16 Kislev 5780‎ | 14 décembre 2019

« La communauté juive de Rennes fait de la résistance »

Le repas collectif de Chavouot a remporté un franc succès dans la capitale bretonne. Si l’érosion démographique du judaïsme local est aussi fort qu’ailleurs en province, il existe ici un réel dynamisme cultuel grâce au rav Mendy Atlan.

« A Rennes, nous résistons à l’érosion démographique du judaïsme provincial », proclame Sonia Gameroff, présidente de la communauté locale, composée d’environ deux cent cinquante membres dont quatre-vingt-dix adhèrent à l’Association culturelle et cultuelle israélite de la ville (ACCIR).

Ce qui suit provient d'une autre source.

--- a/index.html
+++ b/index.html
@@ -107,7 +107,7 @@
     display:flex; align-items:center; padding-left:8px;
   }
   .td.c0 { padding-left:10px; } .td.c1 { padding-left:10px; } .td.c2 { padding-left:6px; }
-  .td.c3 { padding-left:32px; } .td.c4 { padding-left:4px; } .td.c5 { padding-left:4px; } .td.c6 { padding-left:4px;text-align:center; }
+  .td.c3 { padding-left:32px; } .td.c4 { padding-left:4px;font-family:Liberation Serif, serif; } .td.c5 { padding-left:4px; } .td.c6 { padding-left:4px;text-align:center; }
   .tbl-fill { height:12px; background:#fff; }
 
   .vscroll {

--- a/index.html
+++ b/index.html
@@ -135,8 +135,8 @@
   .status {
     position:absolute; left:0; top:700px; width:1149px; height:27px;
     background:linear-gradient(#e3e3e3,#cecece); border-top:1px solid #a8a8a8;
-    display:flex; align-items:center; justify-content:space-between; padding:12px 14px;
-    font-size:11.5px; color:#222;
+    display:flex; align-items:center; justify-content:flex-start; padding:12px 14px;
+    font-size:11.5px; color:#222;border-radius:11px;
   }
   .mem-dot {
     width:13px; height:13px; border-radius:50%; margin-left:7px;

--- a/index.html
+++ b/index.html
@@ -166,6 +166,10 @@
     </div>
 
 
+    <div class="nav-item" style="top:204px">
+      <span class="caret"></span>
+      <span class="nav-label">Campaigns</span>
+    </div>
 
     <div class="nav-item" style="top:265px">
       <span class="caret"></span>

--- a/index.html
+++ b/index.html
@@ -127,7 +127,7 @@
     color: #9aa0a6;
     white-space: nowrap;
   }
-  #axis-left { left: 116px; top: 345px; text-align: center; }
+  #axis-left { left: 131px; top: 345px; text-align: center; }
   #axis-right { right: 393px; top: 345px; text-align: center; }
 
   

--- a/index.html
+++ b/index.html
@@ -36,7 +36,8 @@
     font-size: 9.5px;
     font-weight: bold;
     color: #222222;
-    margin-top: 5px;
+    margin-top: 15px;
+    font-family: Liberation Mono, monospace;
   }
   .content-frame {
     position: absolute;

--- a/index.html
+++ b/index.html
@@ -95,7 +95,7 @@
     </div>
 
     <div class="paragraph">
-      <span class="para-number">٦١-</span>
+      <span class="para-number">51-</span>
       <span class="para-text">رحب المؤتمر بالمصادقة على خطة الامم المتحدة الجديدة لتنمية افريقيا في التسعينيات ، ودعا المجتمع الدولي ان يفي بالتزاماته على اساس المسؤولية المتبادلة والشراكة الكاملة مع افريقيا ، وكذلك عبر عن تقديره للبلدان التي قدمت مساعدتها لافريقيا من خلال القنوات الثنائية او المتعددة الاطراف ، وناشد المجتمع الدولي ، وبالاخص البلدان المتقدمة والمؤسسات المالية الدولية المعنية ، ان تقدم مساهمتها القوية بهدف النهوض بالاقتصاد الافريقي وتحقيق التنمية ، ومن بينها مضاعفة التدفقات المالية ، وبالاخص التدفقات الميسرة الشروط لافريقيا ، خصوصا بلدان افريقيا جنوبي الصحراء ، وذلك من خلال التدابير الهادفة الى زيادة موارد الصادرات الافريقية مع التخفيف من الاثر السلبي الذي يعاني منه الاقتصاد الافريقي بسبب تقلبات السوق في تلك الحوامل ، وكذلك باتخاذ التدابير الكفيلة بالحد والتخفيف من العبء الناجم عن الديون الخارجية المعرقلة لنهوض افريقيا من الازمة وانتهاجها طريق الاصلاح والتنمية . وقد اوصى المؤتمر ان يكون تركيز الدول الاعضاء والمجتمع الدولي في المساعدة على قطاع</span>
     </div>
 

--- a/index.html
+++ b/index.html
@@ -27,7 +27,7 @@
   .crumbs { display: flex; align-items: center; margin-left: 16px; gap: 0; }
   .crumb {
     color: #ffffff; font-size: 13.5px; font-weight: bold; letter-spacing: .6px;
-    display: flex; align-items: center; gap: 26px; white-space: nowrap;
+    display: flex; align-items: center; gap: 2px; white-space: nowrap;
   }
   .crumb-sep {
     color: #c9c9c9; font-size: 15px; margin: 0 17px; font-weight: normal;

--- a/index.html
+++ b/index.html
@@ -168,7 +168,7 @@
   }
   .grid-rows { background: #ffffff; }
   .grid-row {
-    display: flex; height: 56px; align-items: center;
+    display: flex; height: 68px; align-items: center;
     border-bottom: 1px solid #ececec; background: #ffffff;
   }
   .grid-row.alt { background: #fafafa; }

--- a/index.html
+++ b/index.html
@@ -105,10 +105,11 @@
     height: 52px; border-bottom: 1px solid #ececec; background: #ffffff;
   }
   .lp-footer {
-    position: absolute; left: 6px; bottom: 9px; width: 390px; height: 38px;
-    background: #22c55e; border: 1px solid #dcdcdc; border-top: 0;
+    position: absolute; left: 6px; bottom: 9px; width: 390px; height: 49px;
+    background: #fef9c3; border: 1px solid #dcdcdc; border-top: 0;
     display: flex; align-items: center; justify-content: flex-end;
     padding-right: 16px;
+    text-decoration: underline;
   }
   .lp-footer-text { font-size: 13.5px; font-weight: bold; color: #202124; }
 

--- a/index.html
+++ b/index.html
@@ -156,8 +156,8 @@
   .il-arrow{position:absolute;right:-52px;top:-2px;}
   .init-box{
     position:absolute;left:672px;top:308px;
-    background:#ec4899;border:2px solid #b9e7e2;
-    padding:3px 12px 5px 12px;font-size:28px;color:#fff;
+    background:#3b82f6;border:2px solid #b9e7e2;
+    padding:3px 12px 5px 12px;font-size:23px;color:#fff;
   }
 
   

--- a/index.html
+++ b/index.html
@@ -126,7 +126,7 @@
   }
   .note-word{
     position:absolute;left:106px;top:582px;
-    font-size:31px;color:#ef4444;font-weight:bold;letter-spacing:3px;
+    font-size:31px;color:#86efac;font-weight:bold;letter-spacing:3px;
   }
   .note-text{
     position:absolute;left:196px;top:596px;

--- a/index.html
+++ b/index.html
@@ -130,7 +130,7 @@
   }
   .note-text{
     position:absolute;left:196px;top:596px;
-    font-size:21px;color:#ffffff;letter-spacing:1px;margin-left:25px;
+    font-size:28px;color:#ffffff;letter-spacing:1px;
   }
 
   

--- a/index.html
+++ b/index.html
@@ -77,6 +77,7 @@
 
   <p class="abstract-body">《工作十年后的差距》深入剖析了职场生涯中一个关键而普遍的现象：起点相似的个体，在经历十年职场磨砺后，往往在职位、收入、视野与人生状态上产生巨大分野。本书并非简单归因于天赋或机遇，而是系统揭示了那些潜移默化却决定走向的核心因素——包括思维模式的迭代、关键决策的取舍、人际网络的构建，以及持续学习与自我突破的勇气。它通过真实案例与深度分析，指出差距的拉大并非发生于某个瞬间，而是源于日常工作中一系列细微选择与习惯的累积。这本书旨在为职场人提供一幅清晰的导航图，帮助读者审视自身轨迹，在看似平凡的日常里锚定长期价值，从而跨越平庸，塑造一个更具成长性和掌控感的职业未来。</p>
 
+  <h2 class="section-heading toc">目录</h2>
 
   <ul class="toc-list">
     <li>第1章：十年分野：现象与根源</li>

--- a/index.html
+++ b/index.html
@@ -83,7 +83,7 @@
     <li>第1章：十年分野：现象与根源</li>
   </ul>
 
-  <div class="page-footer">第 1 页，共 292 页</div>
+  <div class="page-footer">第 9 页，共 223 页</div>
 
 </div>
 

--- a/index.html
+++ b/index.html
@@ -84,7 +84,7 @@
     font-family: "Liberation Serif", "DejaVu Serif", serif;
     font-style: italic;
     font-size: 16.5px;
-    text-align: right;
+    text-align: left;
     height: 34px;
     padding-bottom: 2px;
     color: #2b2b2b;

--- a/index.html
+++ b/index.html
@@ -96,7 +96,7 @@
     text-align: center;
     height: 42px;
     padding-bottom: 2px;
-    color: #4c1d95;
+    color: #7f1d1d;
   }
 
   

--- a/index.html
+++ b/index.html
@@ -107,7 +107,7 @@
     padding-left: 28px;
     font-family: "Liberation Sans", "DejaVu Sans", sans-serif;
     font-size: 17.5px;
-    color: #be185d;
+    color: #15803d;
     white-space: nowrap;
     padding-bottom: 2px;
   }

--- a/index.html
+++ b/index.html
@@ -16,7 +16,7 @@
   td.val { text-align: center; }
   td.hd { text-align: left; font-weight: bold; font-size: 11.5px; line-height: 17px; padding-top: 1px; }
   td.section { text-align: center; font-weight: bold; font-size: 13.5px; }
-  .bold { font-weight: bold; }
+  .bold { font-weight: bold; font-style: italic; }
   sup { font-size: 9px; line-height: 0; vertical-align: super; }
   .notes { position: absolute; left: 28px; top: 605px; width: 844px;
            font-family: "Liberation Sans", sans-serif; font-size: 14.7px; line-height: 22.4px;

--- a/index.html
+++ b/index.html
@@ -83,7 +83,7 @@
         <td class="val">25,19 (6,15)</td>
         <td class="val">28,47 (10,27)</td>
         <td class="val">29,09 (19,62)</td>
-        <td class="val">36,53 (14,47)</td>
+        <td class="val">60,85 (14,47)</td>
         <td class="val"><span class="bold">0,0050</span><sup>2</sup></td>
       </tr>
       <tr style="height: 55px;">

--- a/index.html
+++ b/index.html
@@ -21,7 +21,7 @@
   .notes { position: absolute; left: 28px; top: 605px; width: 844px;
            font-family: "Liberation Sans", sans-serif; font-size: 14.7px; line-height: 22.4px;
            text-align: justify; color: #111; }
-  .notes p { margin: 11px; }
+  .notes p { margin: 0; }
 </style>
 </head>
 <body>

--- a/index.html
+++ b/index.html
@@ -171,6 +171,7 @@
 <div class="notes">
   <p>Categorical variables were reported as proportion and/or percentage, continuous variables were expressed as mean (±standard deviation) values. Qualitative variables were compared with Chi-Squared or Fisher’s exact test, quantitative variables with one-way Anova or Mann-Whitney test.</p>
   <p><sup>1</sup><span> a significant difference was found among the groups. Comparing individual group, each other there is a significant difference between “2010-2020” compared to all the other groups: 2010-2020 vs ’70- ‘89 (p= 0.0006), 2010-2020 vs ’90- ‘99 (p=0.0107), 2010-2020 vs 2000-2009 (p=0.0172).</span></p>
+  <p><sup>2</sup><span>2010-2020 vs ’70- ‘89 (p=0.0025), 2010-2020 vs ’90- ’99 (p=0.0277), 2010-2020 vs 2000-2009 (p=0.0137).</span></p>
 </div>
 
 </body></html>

Quand notre interlocutrice, originaire de Créteil, s’est installée ici, deux cents personnes assistaient à l’office de Kippour organisé par la synagogue Edmond J. Safra, la seule de Bretagne en activité. C’était en 2008. Désormais, les Juifs ne sont qu’une centaine à se manifester à l’occasion des fêtes de Tichri. Pourtant, le dernier séder collectif de Pessa’h a réuni quatre-vingts convives et le repas communautaire de Chavouot, précédé de la lecture des Dix commandements, en a rassemblé quarante le 31 mai. Cela confirme que la vie juive à Rennes, sans être florissante, est plutôt en phase ascensionnelle : le talmud Torah a connu une renaissance après des années d’interruption (avec six élèves aujourd’hui), l’oulpan est bien suivi et la choule est ouverte tous les vendredis soir et le samedi matin une semaine sur deux. Il est impossible de se procurer des produits casher sur place, mais une dizaine de familles qualifiées de « très pratiquantes » par Sonia Gameroff se font livrer depuis Paris. Il existe aussi une cuisine attenante au lieu de prière : on peut y préparer et cuire des aliments conformément à la Halakha, ce qui permet de célébrer de temps à autre une bar mitsva ou un mariage sans demander à un traiteur francilien de se déplacer.

Comment expliquer ce paradoxe et ce double mouvement : une vague ininterrompue de départs et… un dynamisme relatif ?

Rennes est une cité universitaire et elle compte donc plusieurs dizaines d’étudiants juifs venus d’autres régions et même de l’étranger. Mais le changement de taille est intervenu en septembre 2015, quand cette communauté a embauché pour la première fois un jeune rabbin. Le rav Mendy Atlan habite Fontenay-sous-Bois, dans le Val-de-Marne, et enseigne au Beth Rivkah de Yerres (Essonne). Un week-end sur deux, il se rend avec son épouse à Rennes, anime la tefila du vendredi soir et celle du samedi matin. Il s’occupe aussi du talmud Torah le dimanche et a régulièrement des invités dans l’appartement mis à sa disposition. Il était évidemment présent lors du banquet de Chavouot. Sa nomination a boosté l’enthousiasme du noyau dur du judaïsme local et au-delà. C’est pourquoi Sonia Gameroff utilise à juste titre le terme de « résistance ».